Junianto mengaku sempat memantau Jamaluddin selama setengah jam. Lalu, dia pergi dan selanjutnya melapor kepada Zuraida Hanum.
"Setengah jam ada. Ada saya kasih foto juga. Tanggapannya (Zuraida), 'Ya begitulah kerjaan bapak'," ujar Junianto.
Zuraida juga disebutnya pernah menawarkan duit Rp 100 juta agar dirinya mencabut kesaksian di Polrestabes Medan. Hal itu terjadi saat dirinya dikonfrontir dengan Zuraida.
Dia mengatakan saat itu pengacara Zuraida, Onan Purba, sedang keluar. Tiba-tiba, kata Junianto, Zuraida membuat catatan kecil yang bertuliskan Rp 100 juta.

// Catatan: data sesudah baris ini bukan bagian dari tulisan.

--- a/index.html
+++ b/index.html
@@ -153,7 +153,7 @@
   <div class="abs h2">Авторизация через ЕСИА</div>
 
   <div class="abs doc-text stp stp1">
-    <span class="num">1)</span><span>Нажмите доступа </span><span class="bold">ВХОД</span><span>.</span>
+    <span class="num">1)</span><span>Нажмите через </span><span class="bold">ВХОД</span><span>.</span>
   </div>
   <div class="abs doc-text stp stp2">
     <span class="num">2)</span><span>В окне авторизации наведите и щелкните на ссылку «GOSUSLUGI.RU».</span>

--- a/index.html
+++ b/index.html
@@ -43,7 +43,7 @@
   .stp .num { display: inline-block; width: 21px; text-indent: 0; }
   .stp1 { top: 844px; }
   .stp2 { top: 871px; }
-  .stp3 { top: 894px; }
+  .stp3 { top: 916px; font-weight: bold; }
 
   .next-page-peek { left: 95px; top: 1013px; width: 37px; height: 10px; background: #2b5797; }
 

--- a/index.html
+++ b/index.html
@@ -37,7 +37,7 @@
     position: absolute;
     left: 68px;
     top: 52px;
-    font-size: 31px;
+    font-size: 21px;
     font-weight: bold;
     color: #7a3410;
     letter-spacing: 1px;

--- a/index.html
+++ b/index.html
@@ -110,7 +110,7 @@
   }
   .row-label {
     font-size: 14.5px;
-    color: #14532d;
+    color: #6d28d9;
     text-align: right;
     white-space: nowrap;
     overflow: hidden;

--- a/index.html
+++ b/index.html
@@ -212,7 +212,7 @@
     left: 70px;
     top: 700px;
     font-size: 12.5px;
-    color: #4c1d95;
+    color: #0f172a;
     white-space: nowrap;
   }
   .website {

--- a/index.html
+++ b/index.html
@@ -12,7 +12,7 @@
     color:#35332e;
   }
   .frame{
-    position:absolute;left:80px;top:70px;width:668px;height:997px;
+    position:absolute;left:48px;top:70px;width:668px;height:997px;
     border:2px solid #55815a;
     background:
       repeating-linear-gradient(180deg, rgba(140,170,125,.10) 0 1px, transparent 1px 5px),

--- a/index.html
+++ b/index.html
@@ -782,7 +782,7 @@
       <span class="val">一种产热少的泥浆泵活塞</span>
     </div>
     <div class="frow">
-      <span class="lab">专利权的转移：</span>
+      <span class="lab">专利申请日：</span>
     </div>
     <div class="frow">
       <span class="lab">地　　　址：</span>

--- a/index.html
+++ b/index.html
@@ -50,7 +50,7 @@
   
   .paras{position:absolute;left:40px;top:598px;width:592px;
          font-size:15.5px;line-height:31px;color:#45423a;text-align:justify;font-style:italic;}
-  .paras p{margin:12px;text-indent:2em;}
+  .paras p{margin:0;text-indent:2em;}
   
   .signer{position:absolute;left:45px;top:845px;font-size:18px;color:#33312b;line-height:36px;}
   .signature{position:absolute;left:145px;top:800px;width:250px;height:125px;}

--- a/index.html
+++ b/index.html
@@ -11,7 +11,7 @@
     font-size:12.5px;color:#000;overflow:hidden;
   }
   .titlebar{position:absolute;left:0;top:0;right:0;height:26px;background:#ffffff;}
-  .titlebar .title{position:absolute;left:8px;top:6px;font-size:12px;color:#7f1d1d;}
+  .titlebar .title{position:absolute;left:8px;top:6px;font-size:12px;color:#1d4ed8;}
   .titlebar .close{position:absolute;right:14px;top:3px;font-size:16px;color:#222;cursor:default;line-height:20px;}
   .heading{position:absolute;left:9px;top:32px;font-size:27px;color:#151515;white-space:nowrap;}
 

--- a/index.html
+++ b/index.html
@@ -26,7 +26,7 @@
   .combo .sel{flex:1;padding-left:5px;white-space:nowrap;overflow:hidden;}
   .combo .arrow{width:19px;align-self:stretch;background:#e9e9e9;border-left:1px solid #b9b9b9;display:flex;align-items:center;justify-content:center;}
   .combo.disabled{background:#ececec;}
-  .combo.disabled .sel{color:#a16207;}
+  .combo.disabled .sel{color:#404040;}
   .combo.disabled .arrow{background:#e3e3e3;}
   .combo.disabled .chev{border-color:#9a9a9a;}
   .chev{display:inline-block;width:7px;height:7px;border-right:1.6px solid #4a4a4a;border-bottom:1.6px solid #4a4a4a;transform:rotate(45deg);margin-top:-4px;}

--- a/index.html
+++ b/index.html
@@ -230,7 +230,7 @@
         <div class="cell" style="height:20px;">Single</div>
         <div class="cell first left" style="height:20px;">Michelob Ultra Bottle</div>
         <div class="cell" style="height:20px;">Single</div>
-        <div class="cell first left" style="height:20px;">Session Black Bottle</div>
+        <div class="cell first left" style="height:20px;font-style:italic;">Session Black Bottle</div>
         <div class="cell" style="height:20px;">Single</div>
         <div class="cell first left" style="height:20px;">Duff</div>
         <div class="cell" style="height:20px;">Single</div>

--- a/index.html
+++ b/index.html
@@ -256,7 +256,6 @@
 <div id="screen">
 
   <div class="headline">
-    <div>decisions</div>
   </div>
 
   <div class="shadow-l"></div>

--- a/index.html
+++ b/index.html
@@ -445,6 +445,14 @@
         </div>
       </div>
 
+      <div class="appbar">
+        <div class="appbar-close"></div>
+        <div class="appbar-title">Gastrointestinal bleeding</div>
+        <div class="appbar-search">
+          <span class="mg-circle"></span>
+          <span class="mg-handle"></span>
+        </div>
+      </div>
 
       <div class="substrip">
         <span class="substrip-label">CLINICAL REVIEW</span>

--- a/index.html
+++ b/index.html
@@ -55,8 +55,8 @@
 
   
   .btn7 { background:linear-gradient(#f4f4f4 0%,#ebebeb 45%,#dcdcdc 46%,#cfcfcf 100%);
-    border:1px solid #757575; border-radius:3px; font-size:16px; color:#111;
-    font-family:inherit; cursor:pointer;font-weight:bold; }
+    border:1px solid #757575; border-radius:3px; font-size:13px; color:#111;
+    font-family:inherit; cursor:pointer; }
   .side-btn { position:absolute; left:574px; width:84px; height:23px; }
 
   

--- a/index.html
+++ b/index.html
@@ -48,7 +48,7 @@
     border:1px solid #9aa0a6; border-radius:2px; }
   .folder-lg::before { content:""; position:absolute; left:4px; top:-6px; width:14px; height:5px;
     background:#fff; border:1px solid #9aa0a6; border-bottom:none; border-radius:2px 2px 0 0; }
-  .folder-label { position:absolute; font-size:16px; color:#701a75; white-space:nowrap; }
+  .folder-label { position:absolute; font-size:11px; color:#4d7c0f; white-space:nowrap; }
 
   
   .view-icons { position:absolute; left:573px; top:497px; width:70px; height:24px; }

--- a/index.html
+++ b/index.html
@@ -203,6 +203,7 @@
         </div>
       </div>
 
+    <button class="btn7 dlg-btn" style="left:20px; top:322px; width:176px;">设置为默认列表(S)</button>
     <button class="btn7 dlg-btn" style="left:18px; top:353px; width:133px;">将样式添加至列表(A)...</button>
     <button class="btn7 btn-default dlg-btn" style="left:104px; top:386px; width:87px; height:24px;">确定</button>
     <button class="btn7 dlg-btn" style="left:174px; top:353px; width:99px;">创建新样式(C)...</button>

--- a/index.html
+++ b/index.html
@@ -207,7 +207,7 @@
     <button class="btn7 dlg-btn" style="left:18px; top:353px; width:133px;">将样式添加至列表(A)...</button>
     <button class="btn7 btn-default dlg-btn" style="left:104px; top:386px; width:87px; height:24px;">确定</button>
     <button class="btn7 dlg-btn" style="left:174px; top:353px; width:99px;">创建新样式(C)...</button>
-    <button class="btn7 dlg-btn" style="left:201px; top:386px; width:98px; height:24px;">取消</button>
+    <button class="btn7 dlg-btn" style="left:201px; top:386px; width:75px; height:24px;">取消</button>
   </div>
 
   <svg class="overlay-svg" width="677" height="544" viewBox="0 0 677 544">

"Jadi, ada beberapa menit setelah kami diperiksa beberapa jam. Ada break gitu. Jadi Pak Purba kalau nggak salah keluar. Tiba-tiba Ibu Zuraida Hanum buat catatan kecil. Nah, lalu saya sampaikan itu kepada juper (penyidik) Pak, saya sampaikan. Dia nulis 'Rp 100 untukmu jika kau mencabut kesaksianmu'," sebut Junianto.
Zuraida Hanum, yang merupakan istri Jamaluddin, serta dua eksekutor, Jefri Pratama dan Reza Fahlevi, telah menjalani sidang perdana pada Selasa (31/3). Ketiganya didakwa dalam berkas terpisah.
"Mereka yang melakukan, yang menyuruh melakukan, dan turut serta melakukan perbuatan, mereka yang dengan memberi atau menjanjikan sesuatu, dengan menyalahgunakan kekuasaan atau martabat, dengan kekerasan, ancaman atau penyesatan, atau dengan memberi kesempatan, sarana atau keterangan, sengaja menganjurkan orang lain supaya melakukan perbuatan, dengan sengaja dan dengan rencana terlebih dahulu merampas nyawa korban Jamaluddin," ujar jaksa saat membacakan dakwaan untuk Zuraida.
Akibat perbuatannya, Zuraida Hanum dijerat dengan Pasal 340 atau 338 KUHP juncto Pasal 55 ayat 1 ke-1,2 KUHP. Sementara itu, Jefri dan Reza dijerat dengan pasal yang sama meski didakwa dalam berkas berbeda.